JMC: Klanglich erinnert REIðI mich an eine isländische Landschaft. Einerseits ist der Sound total rau aber gleichzeitig wahnsinnig harmonisch. Island spielt ja eine zentrale Rolle für das Album: Der Titel ist isländisch für ’Rage’ also ’Wut’ oder ’Zorn’ und ihr habt das Video zu “Manic in Me” dort gedreht. Woran liegt es, dass Island einen solch großen Einfluss auf das Album hatte?
Ant: Im Grunde hat es, glaube ich, damit angefangen, dass Mark Urlaub auf Island gemacht hat. Es hat ihm dort sehr gut gefallen und als er zurückkam, begann er ein paar Songs darüber zu schreiben, die alle von seinen Eindrücken inspiriert wurden und um diese Bilder kreisen. Als wir dann an dem Promo-Material für das Album arbeiteten, ergab es für uns einfach am meisten Sinn, ein Video dort zu drehen und andere PR-Geschichten.
Tristan: Ich finde, es sah alles sehr gut aus. Und ich habe das Gefühl, dass der Sound wie auch Marks Lyrics sehr von Island beeinflusst sind, deshalb macht es einfach Sinn, alles sozusagen zu seinem Ursprung zurückzubringen. Außerdem konnten wir so auch mal Urlaub auf Island machen (lacht).
JMC: Warum habt ihr das Album REIðI gennant?
Tristan: Ursprünglich sollte es “Moon” heißen, aber ich denke dass REIðI, was ’Rage’ auf Englisch heißt, einfach besser gepasst hat.
JMC: Mir ist aufgefallen, dass “Rage” eine Art wiederkehrendes Motiv in vielen Songs ist. Auch auf eurem ersten Album, wo es in “Bronte” heißt: “Suddenly/ Selfishly/ You saw my rage”. Auf dem neuen Album taucht es in “Flowers” und in “Float On” wieder auf. Gibt es dafür einen bestimmten Grund?

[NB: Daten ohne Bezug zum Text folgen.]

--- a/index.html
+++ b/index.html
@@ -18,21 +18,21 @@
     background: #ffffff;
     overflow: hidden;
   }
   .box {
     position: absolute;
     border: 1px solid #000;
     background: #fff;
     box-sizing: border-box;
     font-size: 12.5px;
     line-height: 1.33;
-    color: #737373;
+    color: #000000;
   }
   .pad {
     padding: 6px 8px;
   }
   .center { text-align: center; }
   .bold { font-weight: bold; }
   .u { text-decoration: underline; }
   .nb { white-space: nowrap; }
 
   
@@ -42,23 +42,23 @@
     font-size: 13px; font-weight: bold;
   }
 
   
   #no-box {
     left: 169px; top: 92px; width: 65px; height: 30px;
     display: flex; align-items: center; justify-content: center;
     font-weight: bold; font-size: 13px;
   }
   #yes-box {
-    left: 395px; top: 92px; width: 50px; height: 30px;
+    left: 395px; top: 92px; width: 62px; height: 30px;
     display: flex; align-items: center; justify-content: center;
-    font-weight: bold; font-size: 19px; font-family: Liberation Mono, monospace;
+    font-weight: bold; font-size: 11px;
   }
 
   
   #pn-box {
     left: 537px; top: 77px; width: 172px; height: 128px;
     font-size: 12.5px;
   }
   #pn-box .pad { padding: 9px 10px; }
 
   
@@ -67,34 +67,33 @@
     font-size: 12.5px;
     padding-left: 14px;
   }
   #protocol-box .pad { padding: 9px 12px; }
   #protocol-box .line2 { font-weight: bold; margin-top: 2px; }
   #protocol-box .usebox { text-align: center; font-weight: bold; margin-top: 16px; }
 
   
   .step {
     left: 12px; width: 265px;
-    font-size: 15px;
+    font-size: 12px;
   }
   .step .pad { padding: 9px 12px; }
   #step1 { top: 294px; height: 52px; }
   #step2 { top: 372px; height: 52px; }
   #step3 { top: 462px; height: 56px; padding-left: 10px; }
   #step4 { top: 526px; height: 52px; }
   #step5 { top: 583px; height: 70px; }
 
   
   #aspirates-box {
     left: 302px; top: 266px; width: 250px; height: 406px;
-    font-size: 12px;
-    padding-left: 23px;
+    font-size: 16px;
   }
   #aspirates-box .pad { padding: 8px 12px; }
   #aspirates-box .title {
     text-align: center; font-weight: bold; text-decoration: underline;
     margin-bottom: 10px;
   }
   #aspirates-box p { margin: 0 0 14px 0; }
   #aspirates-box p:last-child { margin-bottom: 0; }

Ant: Ich glaube, Mark recycelt Dinge. Nicht weil er faul ist, es ist mehr etwas Unterbewusstes. Es ist eine wiederkehrende Sache wie ein Konzept ohne dass er sich darüber bewusst ist.
Tristan: Ja, es ist ein zufälliges Motiv, ob er es nun auf einer bewussten Ebene wählt, oder nicht. Es taucht dann einfach in bestimmten Songs aus, wie du es gesagt hast. Ich glaube, ihm ist das gar nicht aufgefallen bis ihn einmal jemand darauf aufmerksam gemacht hat, denn eine der letzten Zeilen in “Float On” ist: “Now I understand rage”.

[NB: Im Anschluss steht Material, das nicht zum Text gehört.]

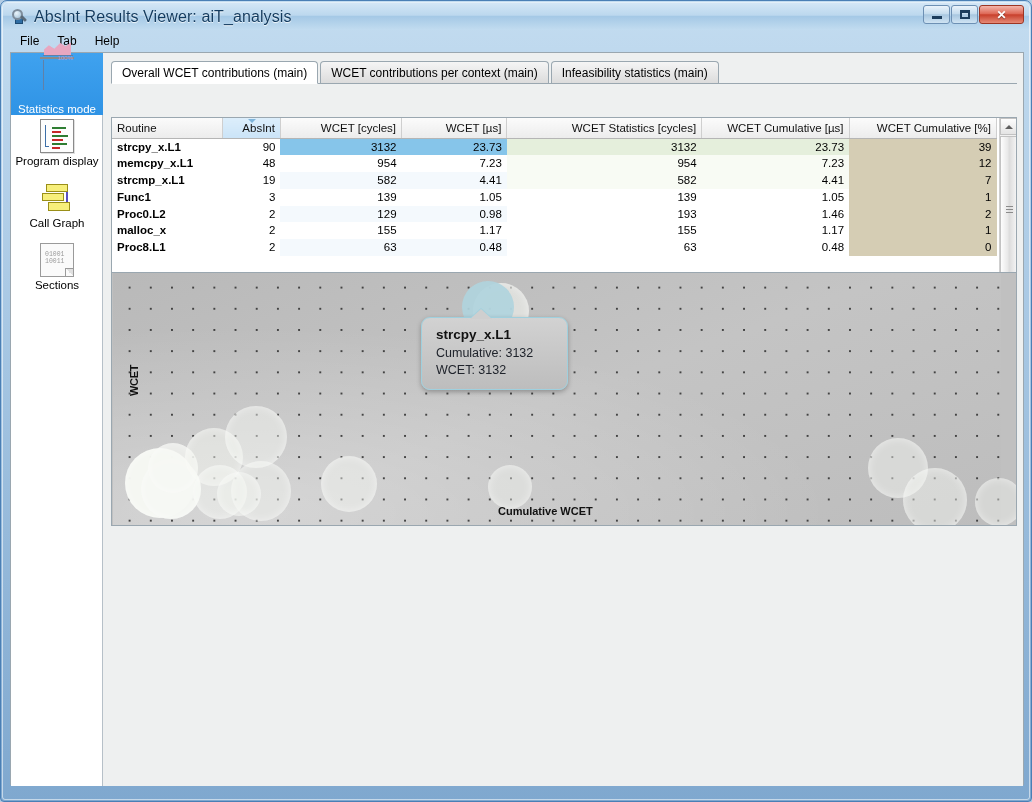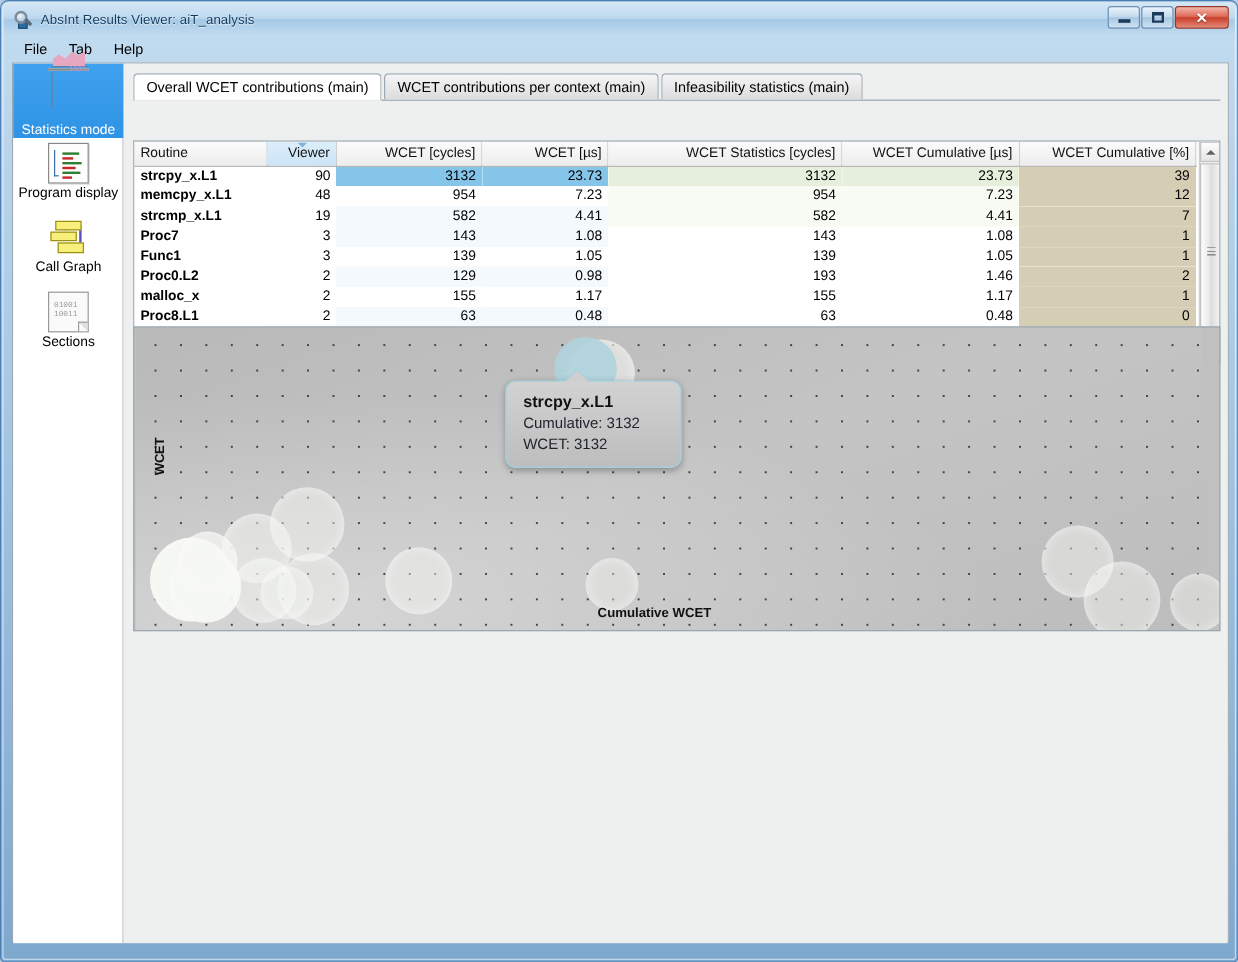--- a/index.html
+++ b/index.html
@@ -48,21 +48,21 @@
   }
   .app-icon .handle {
     position:absolute; left:9px; top:9px; width:7px; height:3px;
     background:#5a6b7a; transform: rotate(45deg); border-radius:1px;
   }
   .app-icon .sq {
     position:absolute; left:4px; top:8px; width:8px; height:8px;
     background:#2e6da4; border:1px solid #1d4a72;
   }
   .title-text {
-    font-size: 11px; color: #123a5e; font-weight: 400;
+    font-size: 16px; color: #123a5e; font-weight: 400;
     text-shadow: 0 1px 1px rgba(255,255,255,.9);
     letter-spacing: .1px;
   }
   .win-buttons {
     position:absolute; right: 5px; top: 2px;
     display:flex; gap:1px;
   }
   .wb {
     width: 27px; height: 19px;
     border:1px solid #6d90b4;
@@ -387,21 +387,21 @@
               <col style="width:55px">
               <col style="width:115px">
             <col style="width:100px">
               <col style="width:185px">
               <col style="width:140px">
               <col style="width:140px">
           </colgroup>
           <thead>
             <tr>
               <th class="c-routine">Routine</th>
-              <th class="c-num sorted"><span class="sortarrow"></span><span>Viewer</span></th>
+              <th class="c-num sorted"><span class="sortarrow"></span><span>AbsInt</span></th>
               <th class="c-num">WCET [cycles]</th>
               <th class="c-num">WCET [µs]</th>
               <th class="c-num">WCET Statistics [cycles]</th>
               <th class="c-num">WCET Cumulative [µs]</th>
               <th class="c-num">WCET Cumulative [%]</th>
             </tr>
           </thead>
           <tbody id="tbody">
               <tr>
                 <td class="c-routine" style="background: rgb(255, 255, 255);">strcpy_x.L1</td>
@@ -422,29 +422,20 @@
                 <td class="c-num" style="background: rgb(213, 205, 180);">12</td>
               </tr>
               <tr>
                 <td class="c-routine" style="background: rgb(255, 255, 255);">strcmp_x.L1</td>
                 <td class="c-num" style="background: rgb(255, 255, 255);">19</td>
                 <td class="c-num" style="background: rgb(244, 249, 253);">582</td>
                 <td class="c-num" style="background: rgb(244, 249, 253);">4.41</td>
                 <td class="c-num" style="background: rgb(248, 251, 244);">582</td>
                 <td class="c-num" style="background: rgb(248, 251, 244);">4.41</td>
                 <td class="c-num" style="background: rgb(213, 205, 180);">7</td>
-              </tr>
-              <tr>
-                <td class="c-routine" style="background: rgb(255, 255, 255);">Proc7</td>
-                <td class="c-num" style="background: rgb(255, 255, 255);">3</td>
-                <td class="c-num" style="background: rgb(244, 249, 253);">143</td>
-                <td class="c-num" style="background: rgb(244, 249, 253);">1.08</td>
-                <td class="c-num" style="background: rgb(255, 255, 255);">143</td>
-                <td class="c-num" style="background: rgb(255, 255, 255);">1.08</td>
-                <td class="c-num" style="background: rgb(213, 205, 180);">1</td>
               </tr>
               <tr>
                 <td class="c-routine" style="background: rgb(255, 255, 255);">Func1</td>
                 <td class="c-num" style="background: rgb(255, 255, 255);">3</td>
                 <td class="c-num" style="background: rgb(255, 255, 255);">139</td>
                 <td class="c-num" style="background: rgb(255, 255, 255);">1.05</td>
                 <td class="c-num" style="background: rgb(255, 255, 255);">139</td>
                 <td class="c-num" style="background: rgb(255, 255, 255);">1.05</td>
                 <td class="c-num" style="background: rgb(213, 205, 180);">1</td>
               </tr>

JMC: Eine sehr eindrucksvolle Zeile finde ich.
Tristan: Ja, sie ist großartig, wirklich gefühlsgeladen und kraftvoll. Deshalb macht REIðI als Titel Sinn. Durch das isländische Wort wirkt es weniger aufdringlich und mildert den Schock etwas ab. Es wirkt einfach mysteriöser, viele Leute fragen uns ständig wie man es ausspricht und solche Dinge, man macht sich einfach mehr Gedanken über das Isländische Wort als über das Englische.
JMC: Was haltet ihr von den Lyrics im Allgemeinen? Seid ihr in den Schreibprozess mit eingebunden oder zeigt Mark euch einfach die fertigen Texte?
Ant: Als Band arbeiten wir so, dass Mark einen ganzen Song schreibt, oder auch eine Strophe und einen Refrain oder so, und dann setzen wir uns zusammen und nehmen das komplett auseinander. Am Ende hört es sich dann so an, wie du es hörst, nach den Black Foxxes. Aber was die Lyrics betrifft, da schließt Mark sich einfach ein und arbeitet mit dieser ganzen Energie die in seiner Seele ist. Wir könnten ihm zwar helfen, aber wahrscheinlich würde es dann nicht so gut werden.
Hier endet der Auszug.